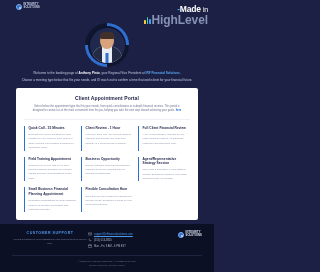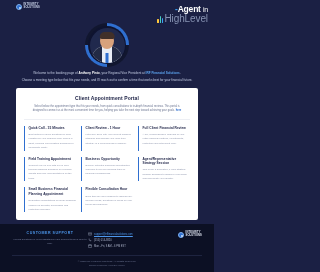--- a/index.html
+++ b/index.html
@@ -159,7 +159,7 @@
 
     <div class="badge">
       <div class="badge-l1">
-        <span class="dash">-</span><span>Agent</span>
+        <span class="dash">-</span><span>Made</span>
         <span class="in">in</span>
       </div>
       <div class="badge-l2">

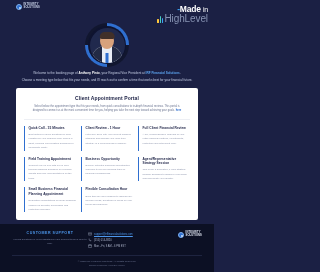--- a/index.html
+++ b/index.html
@@ -40,7 +40,7 @@
   .bars i:nth-child(1){ height: 4px; background:#ffc83d; }
   .bars i:nth-child(2){ height: 7px; background:#4ad0c0; }
   .bars i:nth-child(3){ height: 5px; background:#3ba3f5; }
-  .badge-l2 span { font-size: 10px; font-weight: 400; color: #8793b3; letter-spacing: -0.1px; }
+  .badge-l2 span { font-size: 12px; font-weight: 700; color: #8793b3; letter-spacing: -0.1px; }
 
   
   .hero { padding-top: 1px; display: flex; flex-direction: column; align-items: center; }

▸ Assignment: Please reproduce exactly the lines in the listing above from the one containing "height: 5px; background:#3ba3f5;" through the one containing "12px; font-weight: 700;", both included, and nothing more.

▸ Solution:
   .bars i:nth-child(3){ height: 5px; background:#3ba3f5; }
-  .badge-l2 span { font-size: 10px; font-weight: 400; color: #8793b3; letter-spacing: -0.1px; }
+  .badge-l2 span { font-size: 12px; font-weight: 700; color: #8793b3; letter-spacing: -0.1px; }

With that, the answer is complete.